Basis of Presentation
Bionomics Limited (“Bionomics”) is an Australian company that was incorporated in 1996 and, until July 1, 2024, qualified as a “foreign private issuer” (as defined in Rule 405 under the U.S. Securities Act of 1933). From July 1, 2024, Bionomics must report as a domestic issuer under the U.S. Securities Exchange Act of 1934, including the preparation of an annual report on Form 10-K.

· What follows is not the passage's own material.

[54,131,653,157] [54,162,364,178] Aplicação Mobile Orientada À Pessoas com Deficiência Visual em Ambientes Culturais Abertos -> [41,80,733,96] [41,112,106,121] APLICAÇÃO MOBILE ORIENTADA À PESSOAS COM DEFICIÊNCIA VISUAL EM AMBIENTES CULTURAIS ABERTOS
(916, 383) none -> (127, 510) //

Unless otherwise indicated or the context implies otherwise:
We use our registered and unregistered trademarks, including Bionomics™, in this this Annual Report on Form 10-K (the “Annual Report”). This Annual Report also includes trademarks, tradenames and service marks that are the property of other organizations. Solely for convenience, trademarks and tradenames referred to in this Annual Report appear without the ® and ™ symbols, but those references are not intended to indicate in any way that we will not assert, to the fullest extent under applicable law, our rights or that the applicable owner will not assert its rights, to these trademarks and tradenames.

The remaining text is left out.